#### [WORK ORDER]
Using the records below, copy exactly the part that opens with the line holding "Campus: Buildings, Grounds" and closes with the line holding "gap: none ->", minus the pictures.

START DATA RECORDS

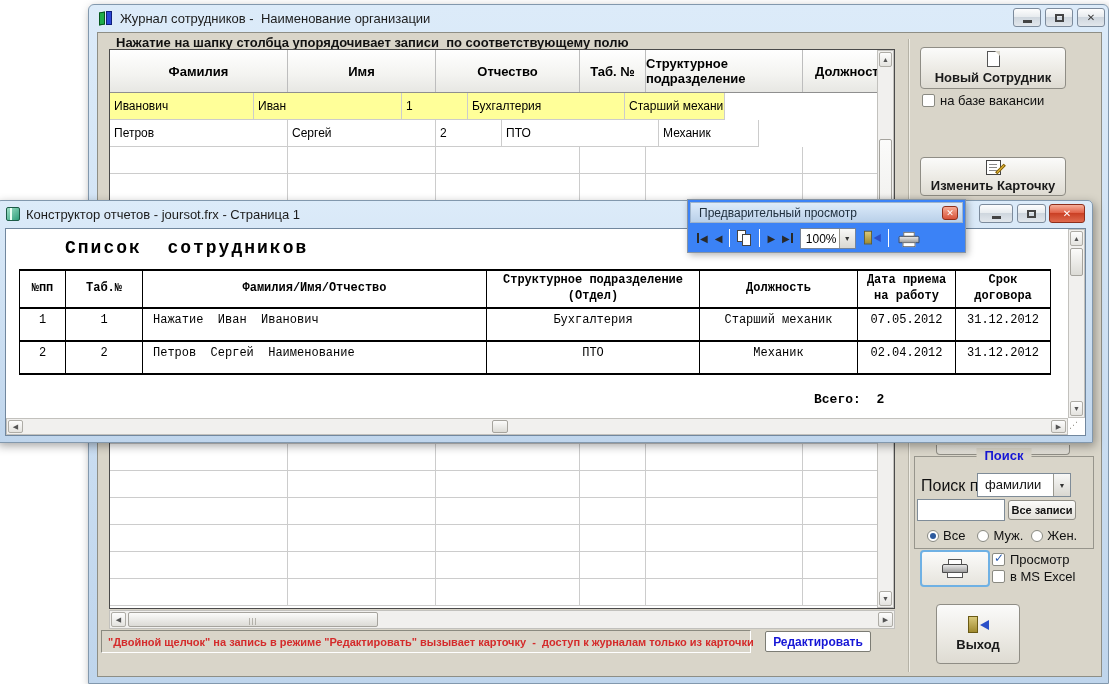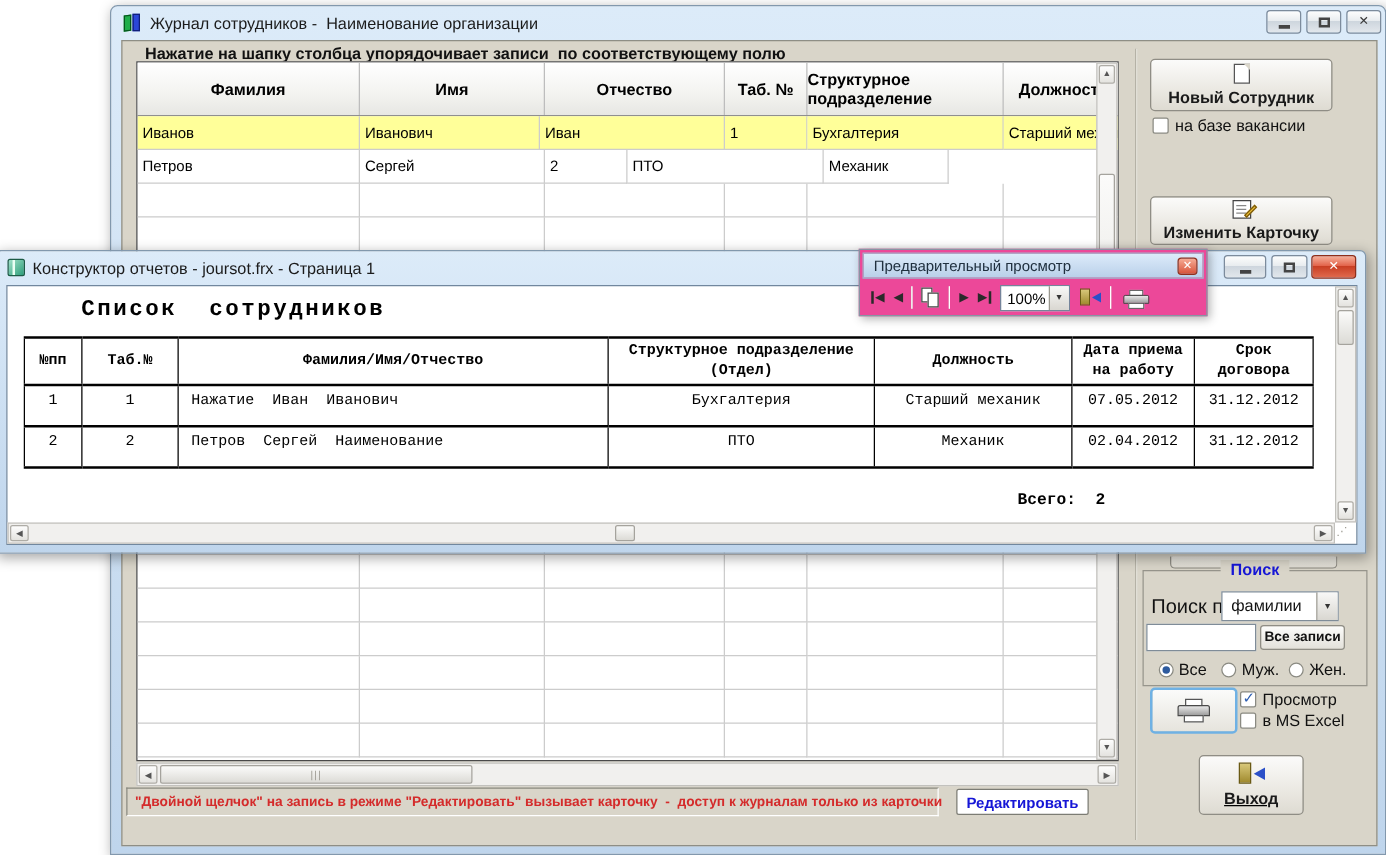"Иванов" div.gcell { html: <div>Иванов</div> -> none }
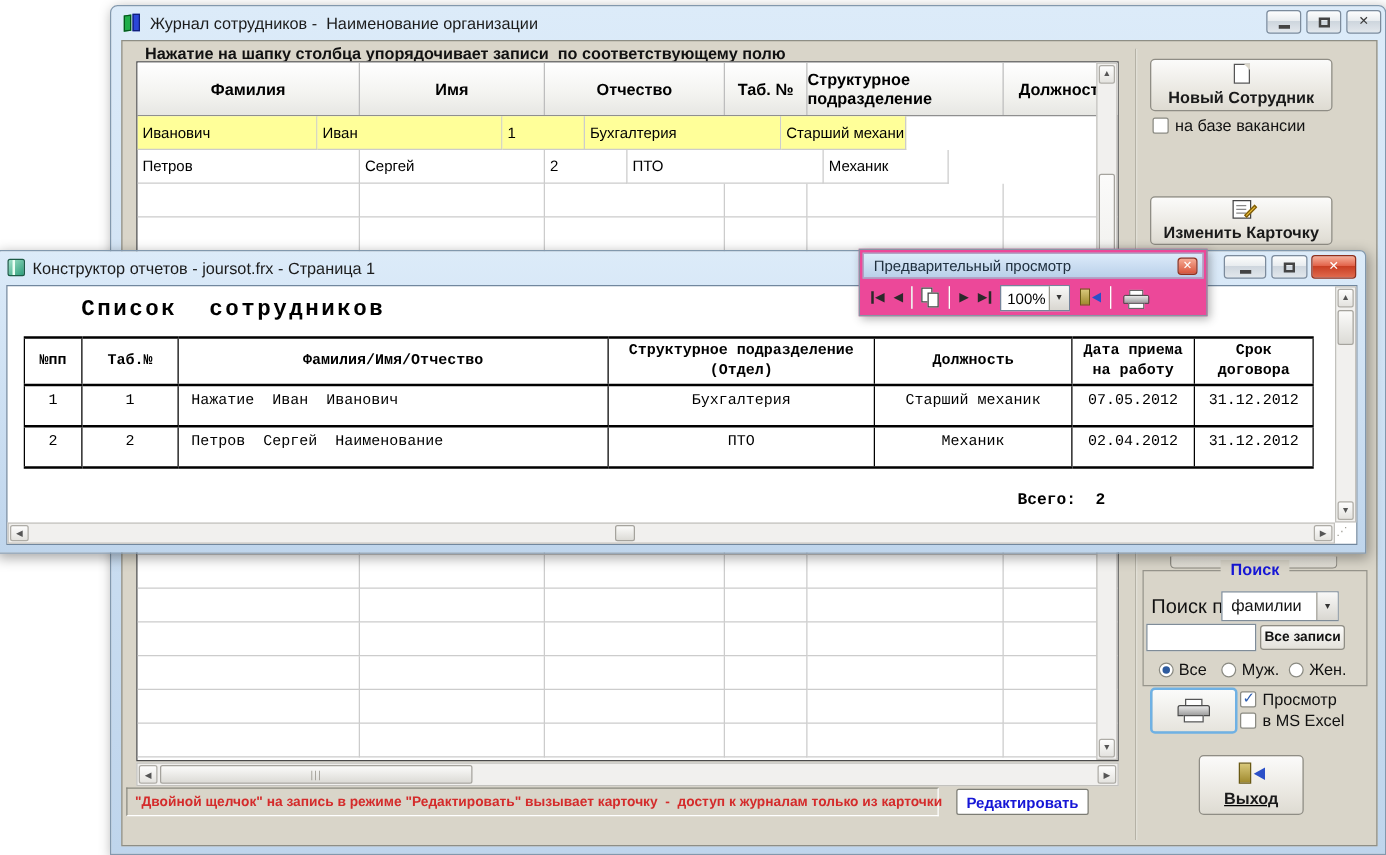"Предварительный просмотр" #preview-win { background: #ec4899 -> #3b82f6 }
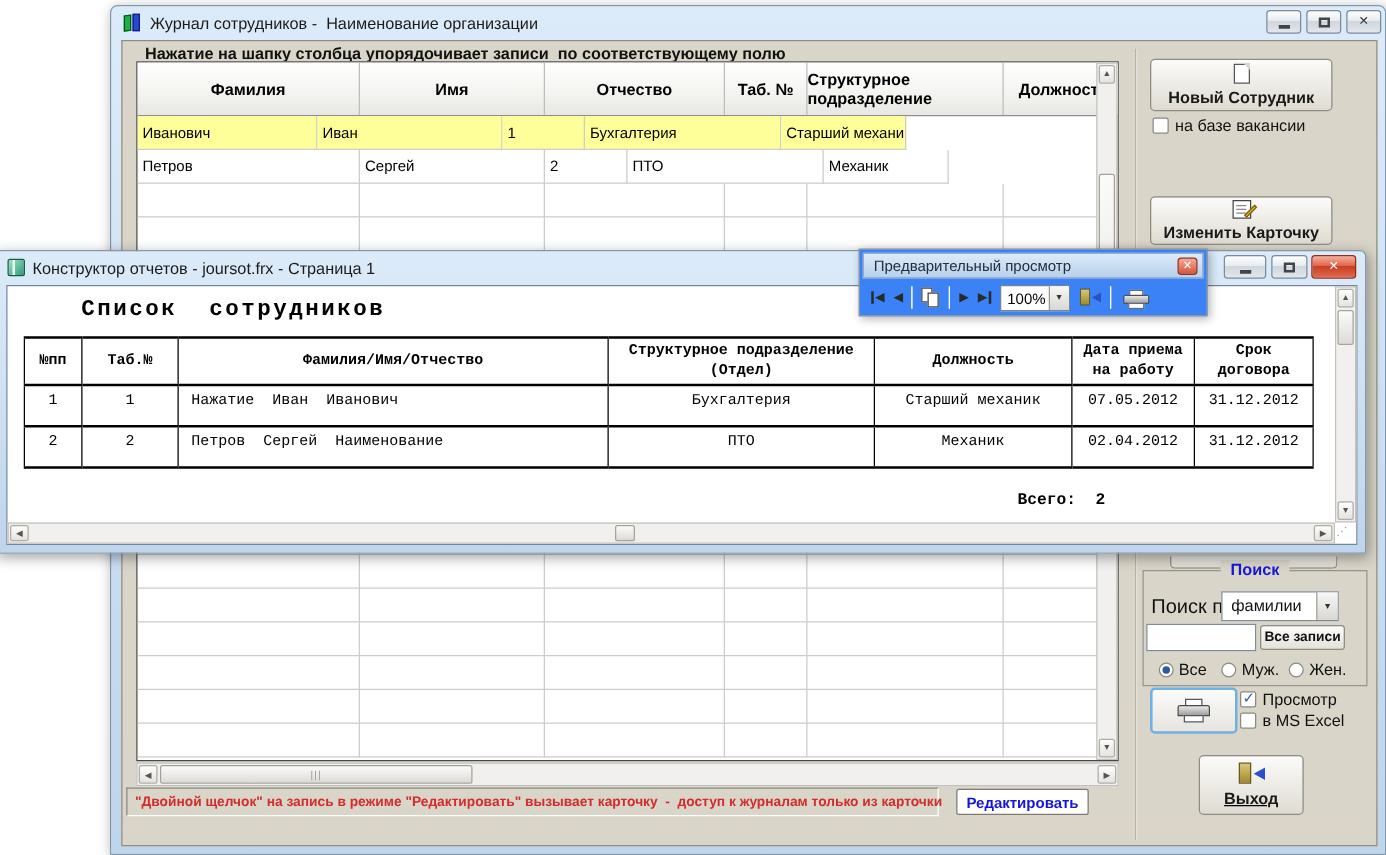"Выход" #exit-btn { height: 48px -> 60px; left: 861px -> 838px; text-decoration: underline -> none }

END DATA RECORDS
START DATA RECORDS

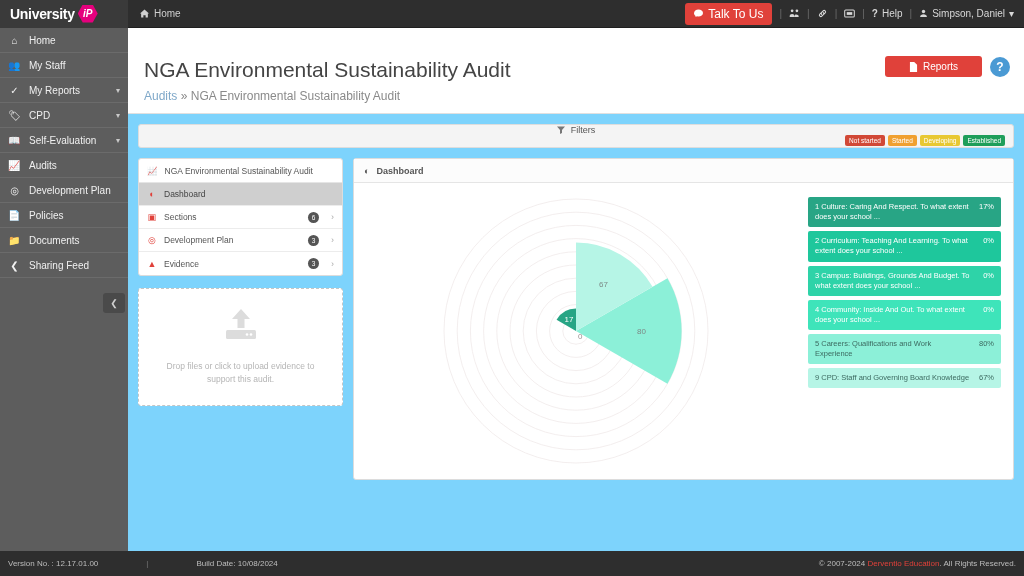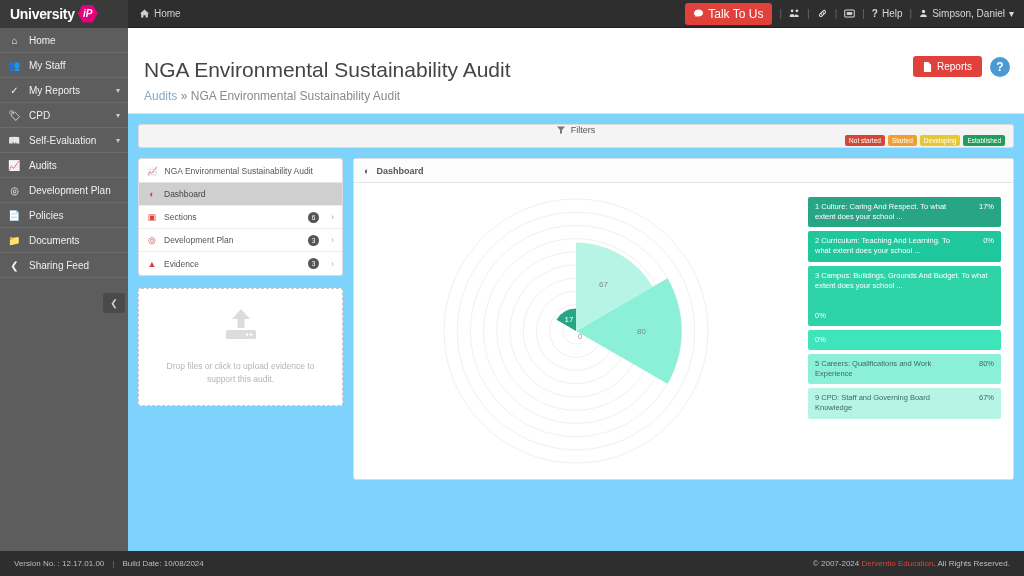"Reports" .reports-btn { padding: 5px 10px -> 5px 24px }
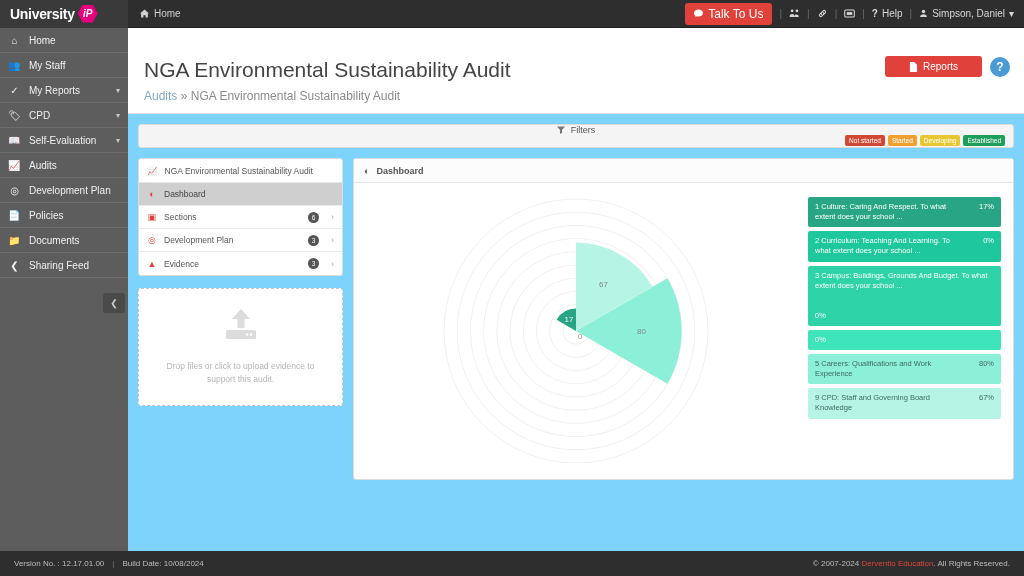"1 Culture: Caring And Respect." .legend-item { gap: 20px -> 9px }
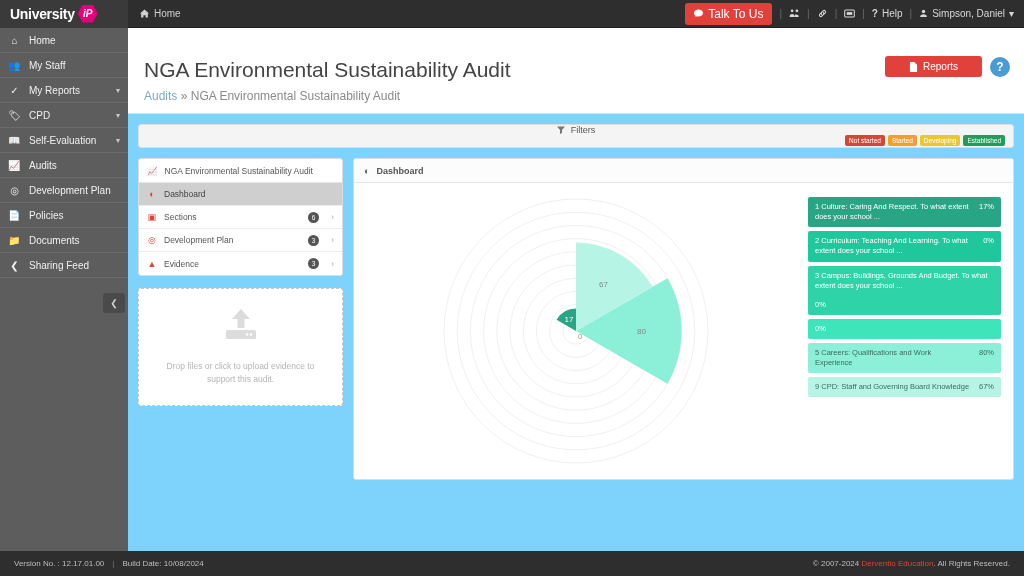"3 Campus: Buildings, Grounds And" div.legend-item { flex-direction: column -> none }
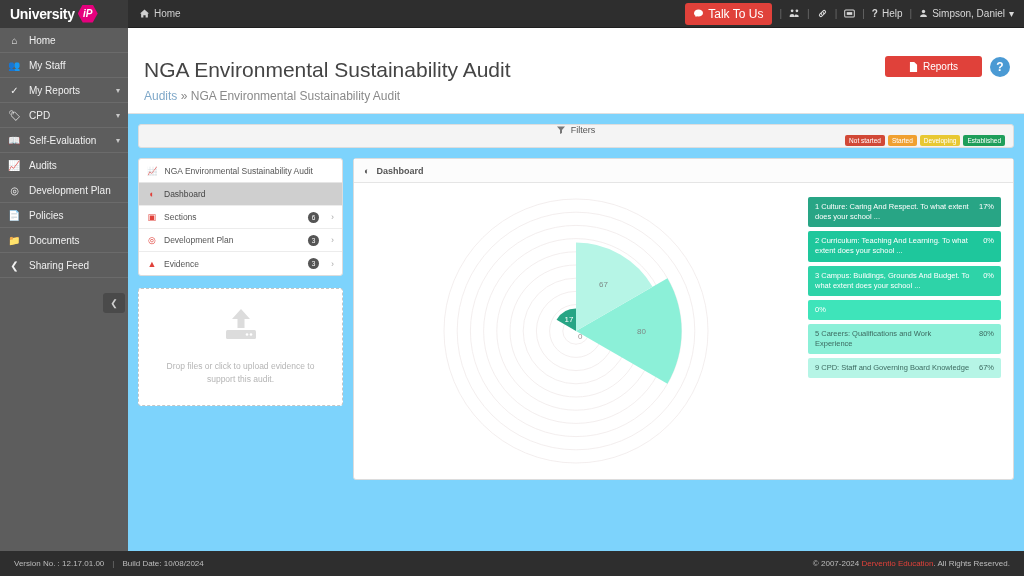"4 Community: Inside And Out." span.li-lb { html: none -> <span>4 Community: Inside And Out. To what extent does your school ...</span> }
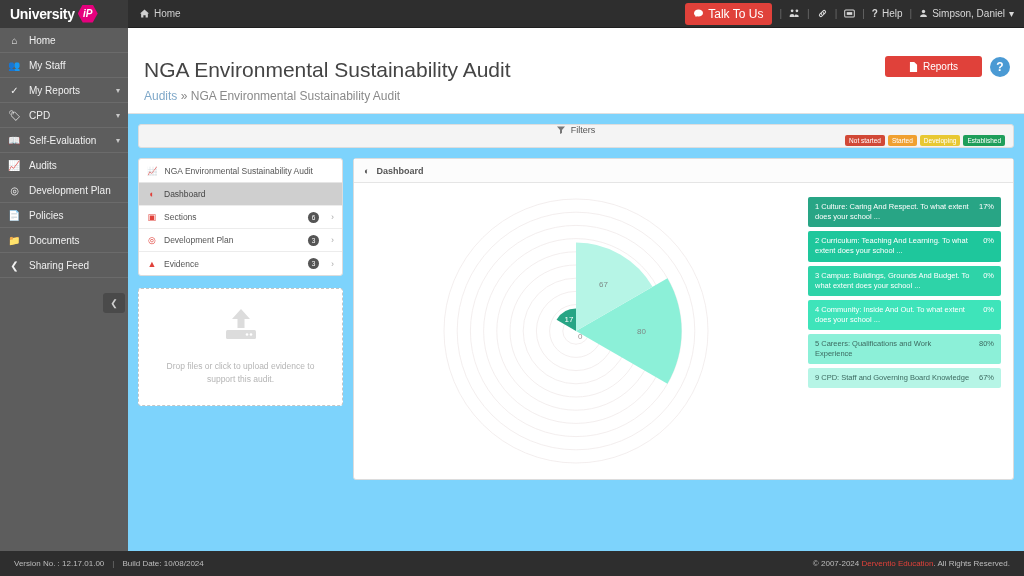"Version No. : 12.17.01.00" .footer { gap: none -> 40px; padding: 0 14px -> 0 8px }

END DATA RECORDS

#### [COMPLETED TASK]
"3 Campus: Buildings, Grounds And" div.legend-item { flex-direction: column -> none }
"4 Community: Inside And Out." span.li-lb { html: none -> <span>4 Community: Inside And Out. To what extent does your school ...</span> }
"Version No. : 12.17.01.00" .footer { gap: none -> 40px; padding: 0 14px -> 0 8px }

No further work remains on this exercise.